There was an earlier version and I've seen it a time or two, but this one I like better.

I almost forgot one I've seen a cajillion times "The Ghost and Mrs Muir". That one I love.


----------



## mish (May 2, 2006)

amber said:
			
		

> I think mish is right sizzlin, that movie was called Imitation of life, which was a very good movie. I dont consider "Godfather" as old either, but when you think about it, it is over 30 years old!


 
Thanks, amber.  I agree.


----------



## SizzlininIN (May 2, 2006)

mish said:
			
		

> Names, Sizz. I need names. Who was in the movie?


 
I did a search and found it "Goodfellas"......loved it!

Whoops.....it wasn't even a true old movie (1990)


----------



## Foodfiend (May 2, 2006)

Some of my old favorites are:

Ghost & Mrs. Muir
Father Goose
Casablanca
Ben Hur
Mister Roberts
Operation Petticoat
The Bishop's Wife (with Cary Grant & David Niven)
The Ten Commandments (not the newer version that just recently aired on TV)


----------



## buckytom (May 2, 2006)

a great night at home is watching "sunset boulevard" over a big bowl of popcorn. one of the great old ones.

"i'm ready for my close-up, mr. demille"...

some of my other faves that i've seen recently are:
captains courageous, the mutiny on the bounty, the caine mutiny, solid gold cadillac, bridge on the river kwai, the african queen, chisum, true grit, ...


----------



## Robo410 (May 2, 2006)

what qualifies as an old movie??  I love suspense, political thrillers so Failsafe, 7 Days in May, Farenheit 451, 3 Days of the Condor, but I also want some traditional faves like Wiz of Oz, Miracle on 34th St., Gone with the Wind, and classic scifi...2001 and 2010, Andromeda Strain, Star Wars (original) Star Trek(II and IV) .  THere must be more...


----------



## mish (May 2, 2006)

buckytom said:
			
		

> a great night at home is watching "sunset boulevard" over a big bowl of popcorn. one of the great old ones.
> 
> "i'm ready for my close-up, mr. demille"...
> 
> ...


 
What a GREAT flick that was! Just reminded me of another - Pappilon (sp)...yep I know it's not a gangster, romantic or classic movie... but IMO there's nothing out there that compares to the old genre of movie making at its best.

A side note 'bout Once Upon a Time in America - it's probably not considered a gangster movie - if that's what you're looking for, but has a steller cast, music that sticks in my brain, a feeling of a time gone by in NYC. If I recall the movie was shot with two different endings...so I really wanted to see which one was finally released. (Okay maybe I'm partial to the flick, cause I helped pick out one of the clips.)

Most of the stuff out there, I consider fluff - quick boxoffice money makers.

One movie I thought was interesting/cool, for its time, was First Men in the Moon (or Men in the Moon) - with Martha Hyer -- with creatures that reminded me of looking thru the old green coke bottles.

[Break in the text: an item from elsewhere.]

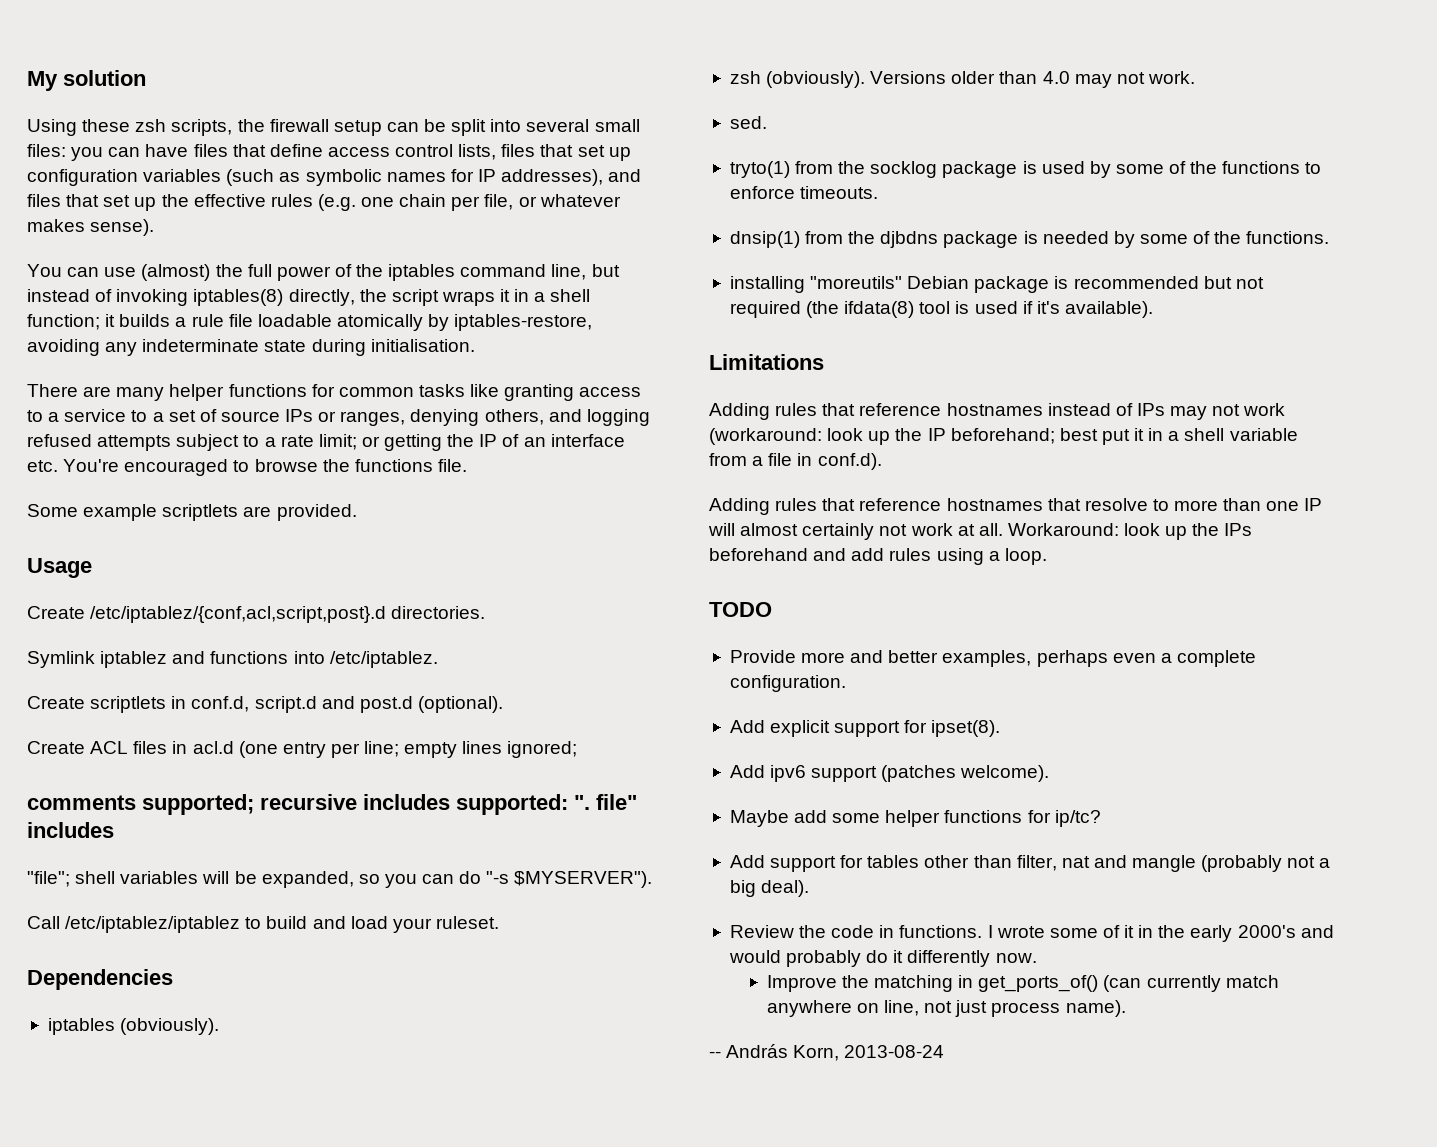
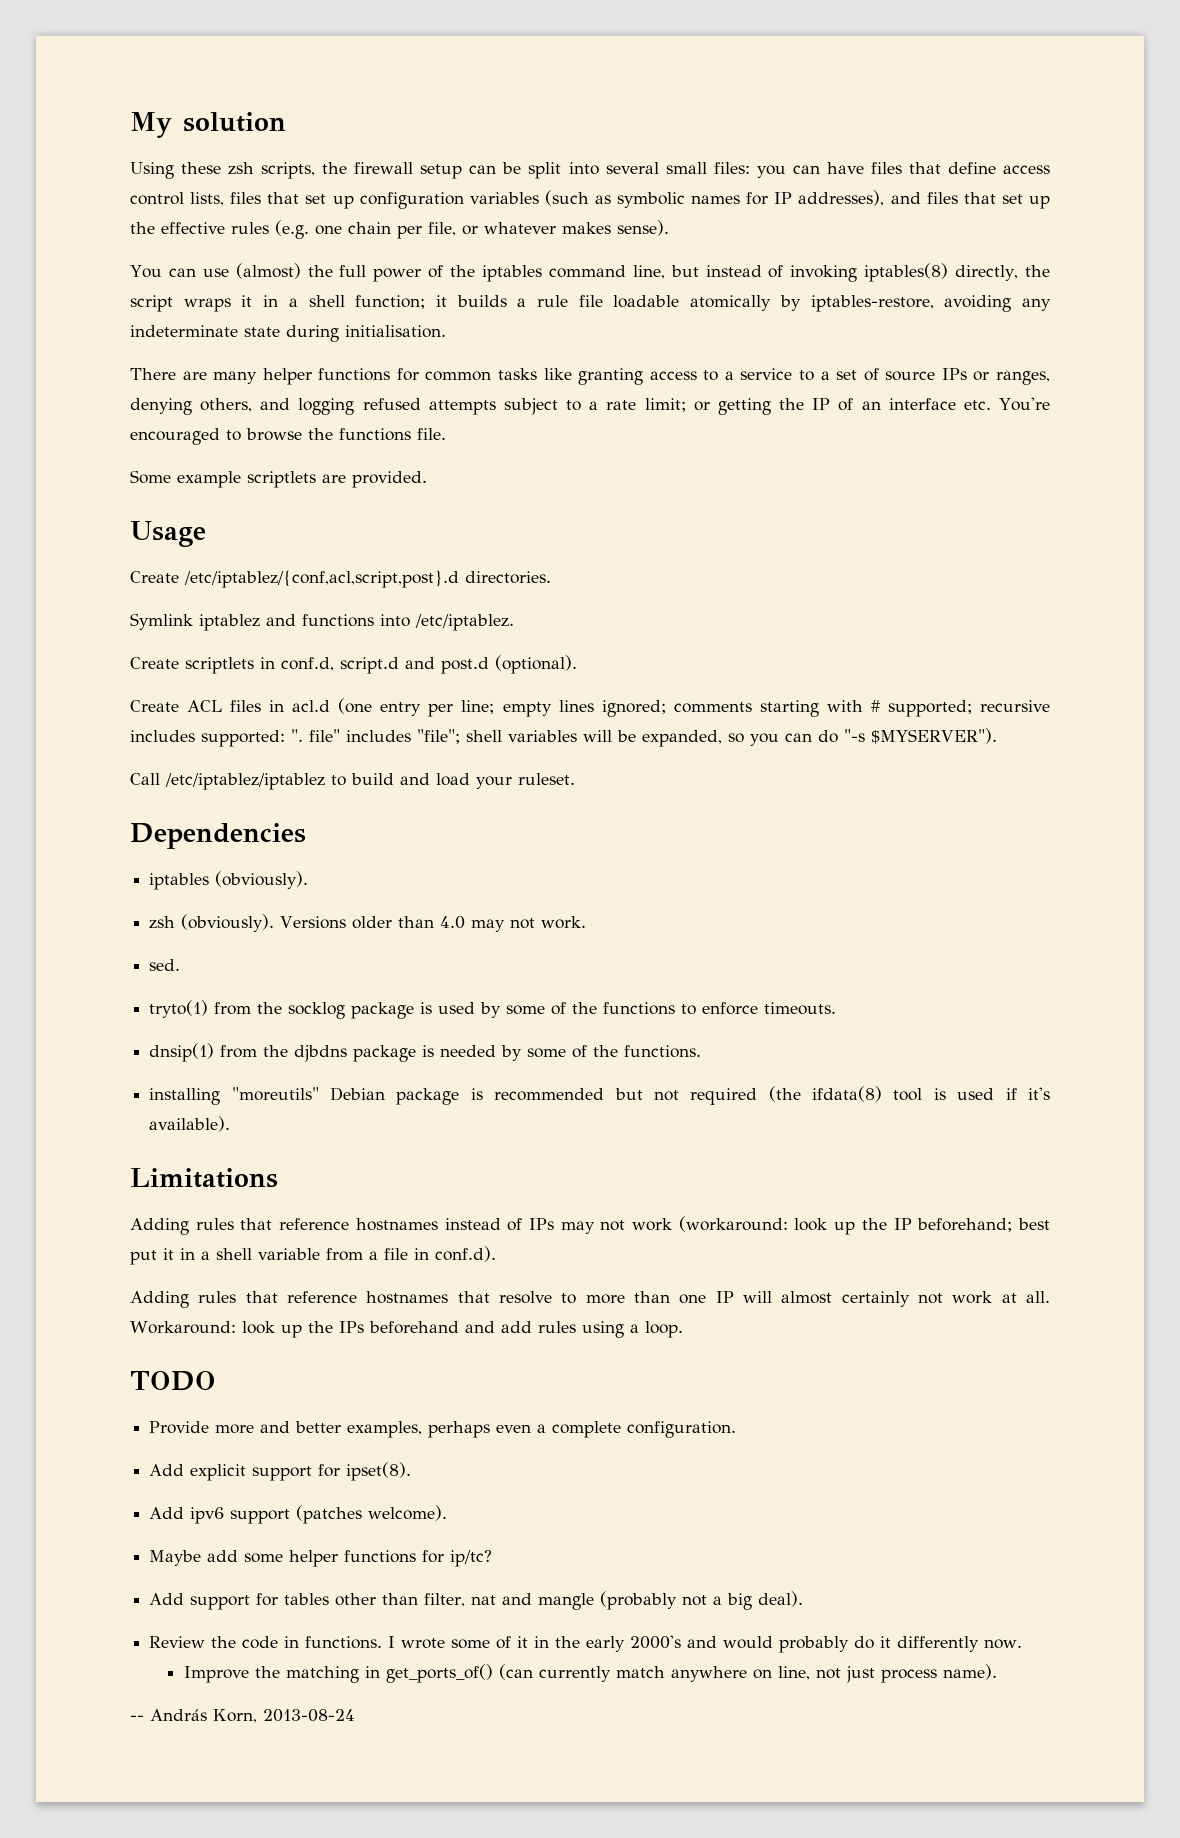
[27,795,136,810] // comments -> [673,700,880,717] comments starting with #
(114, 830) // -> (411, 736) none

You'd have to see it, to appreciate it & see what I mean.

Re Romance - Somewhere in Time - Chris R. - great music as well.


----------



## BreezyCooking (May 2, 2006)

"The List of Adrian Messenger", starring Kirk Douglas & George C. Scott, is a real oldie but goodie if you can find it.  It's out on video but not DVD yet, & unfortunately doesn't make many appearances on TV.

It's a mystery, but what's fun is that a number of major stars at the time do minorly-disguised cameos - Burt Lancaster, Frank Sinatra, Robert Mitchum, & others.

Fun pic, & one of my all-time favorites.  In fact, a few years back, when I was sleeping out in my barn awaiting the birth of my first foal I had the video playing in one of those little TV/VCR combos to help keep awake, & that's the movie I had playing - over & over & over.


----------



## BreezyCooking (May 2, 2006)

"Once Upon A Time In America" was a great movie.  Great cast, great script, great acting.  One of my favorites.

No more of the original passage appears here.